■ **What needs to be done**: Where the data below shows a picture, leave that picture out and copy the rest exactly.

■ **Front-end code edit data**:
- Opening Delimiter -
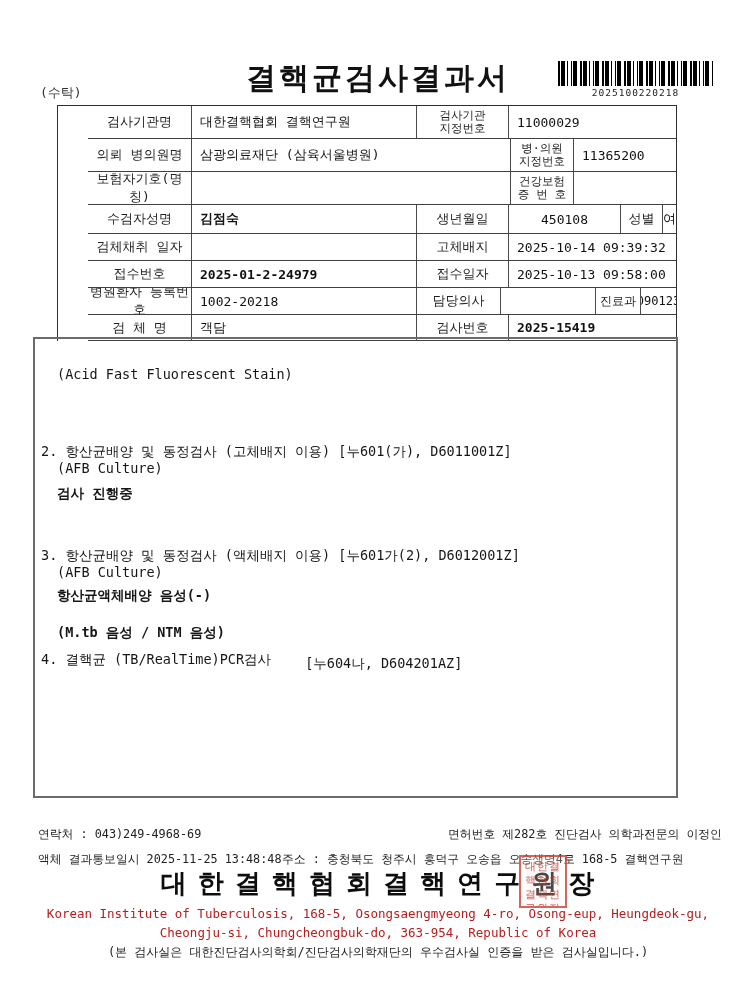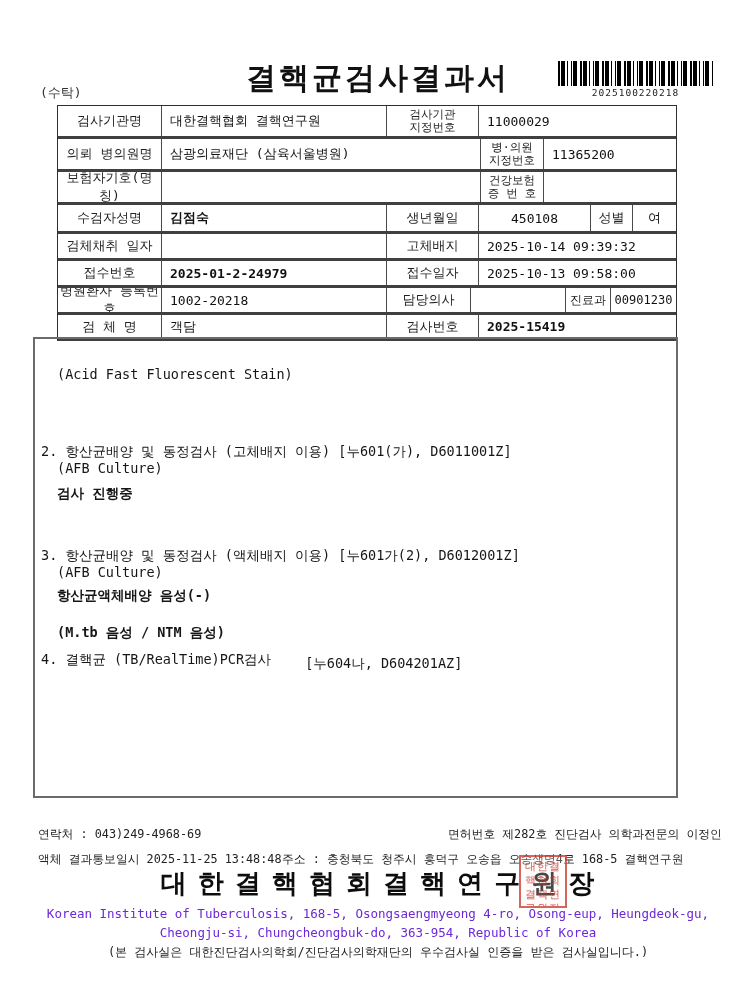"검사기관명" .trow { border-bottom: 3px solid #404040 -> 1px solid #404040; margin-left: none -> 30px }
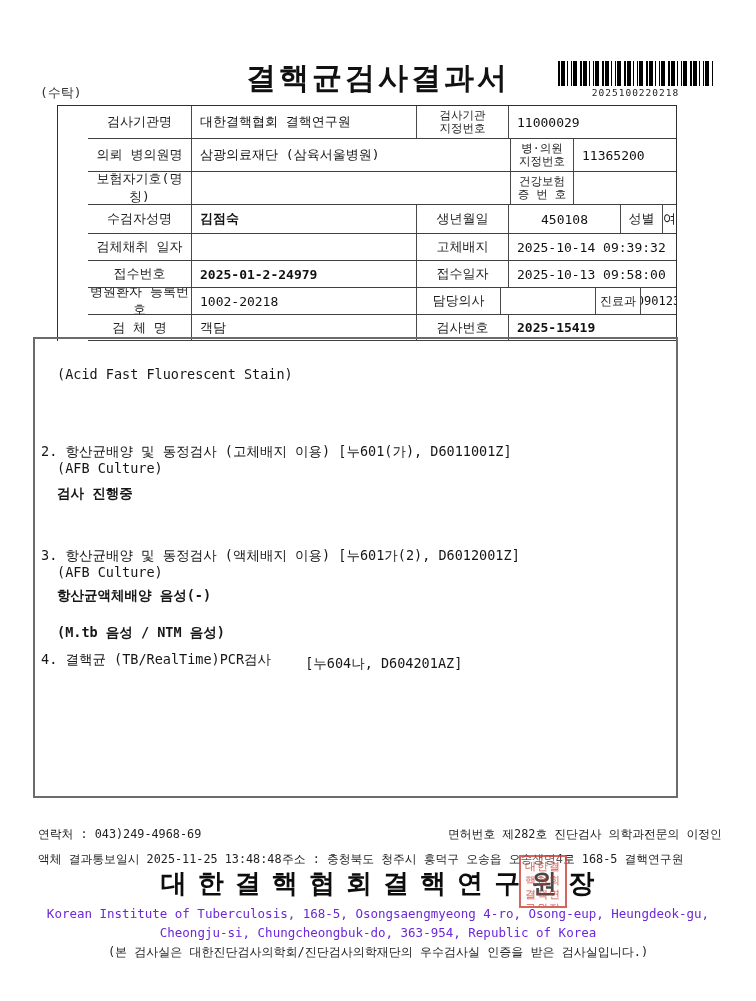"Korean Institute of Tuberculosis, 168-5," .eng-line { color: #6d28d9 -> #b91c1c }
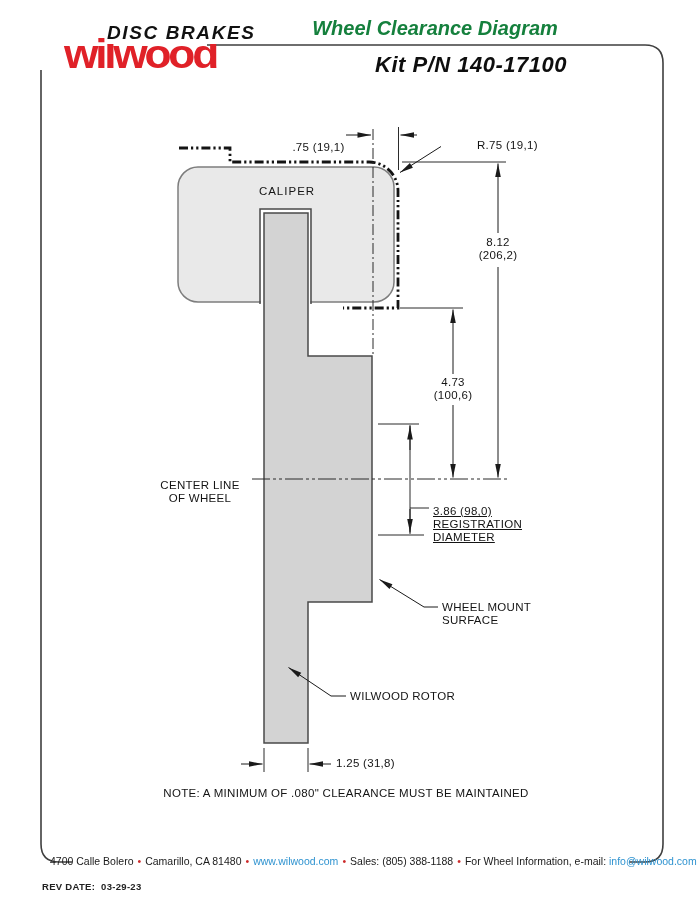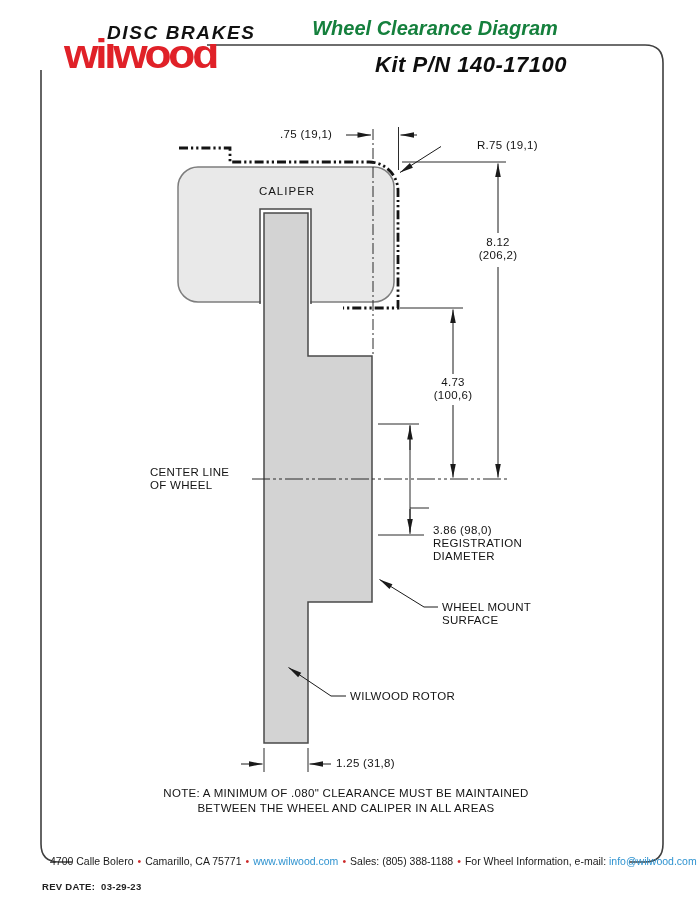".75 (19,1)" .rgt { margin-top: none -> 13px; text-align: left -> center }
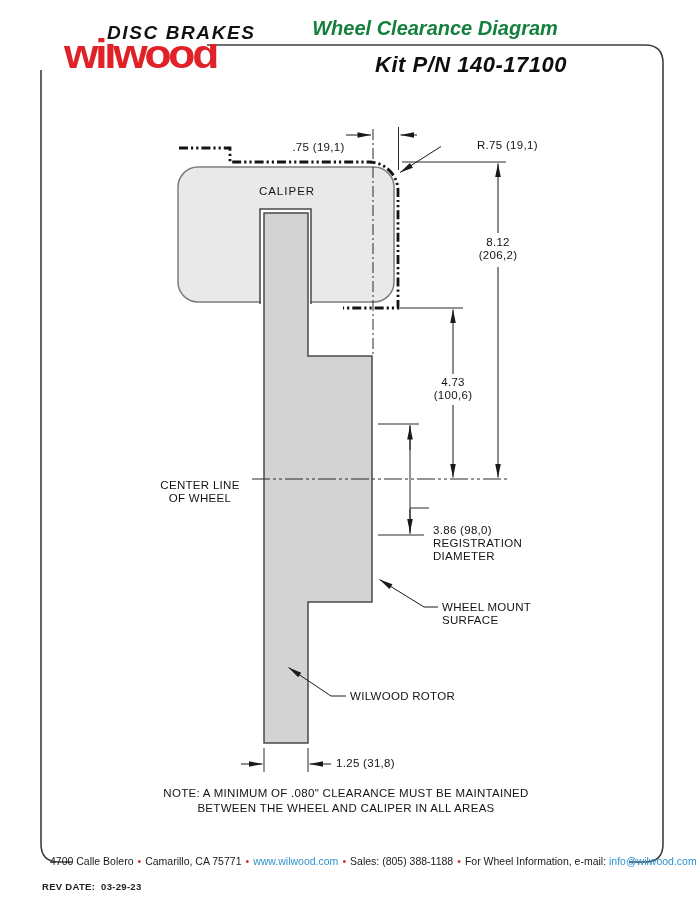"3.86 (98,0)" div.abs { text-decoration: none -> underline; top: 524px -> 505px }
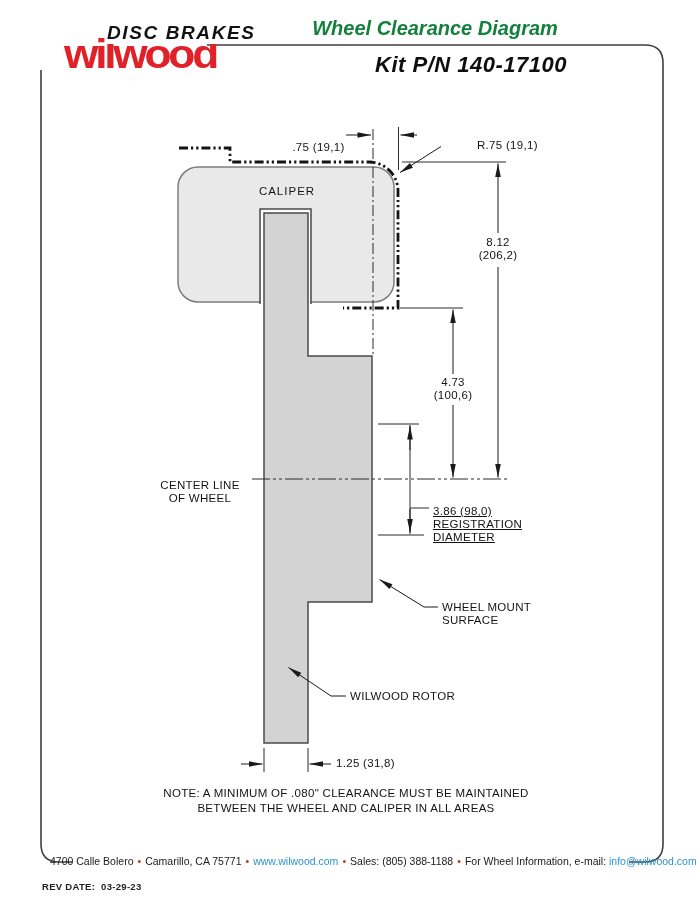"BETWEEN THE WHEEL AND CALIPER" div { html: <div>BETWEEN THE WHEEL AND CALIPER IN ALL AREAS</div> -> none }
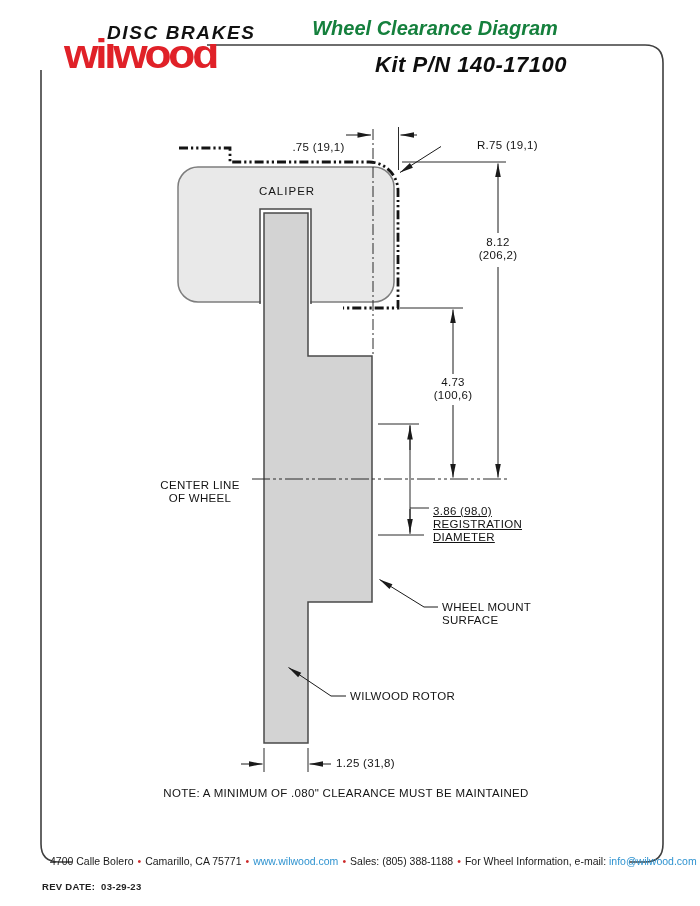"Camarillo, CA 75771" span { text: 75771 -> 81480 }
- Closing Delimiter -
■ **Answer to this exercise**:
"검사기관명" .trow { border-bottom: 3px solid #404040 -> 1px solid #404040; margin-left: none -> 30px }
"Korean Institute of Tuberculosis, 168-5," .eng-line { color: #6d28d9 -> #b91c1c }
".75 (19,1)" .rgt { margin-top: none -> 13px; text-align: left -> center }
"3.86 (98,0)" div.abs { text-decoration: none -> underline; top: 524px -> 505px }
"BETWEEN THE WHEEL AND CALIPER" div { html: <div>BETWEEN THE WHEEL AND CALIPER IN ALL AREAS</div> -> none }
"Camarillo, CA 75771" span { text: 75771 -> 81480 }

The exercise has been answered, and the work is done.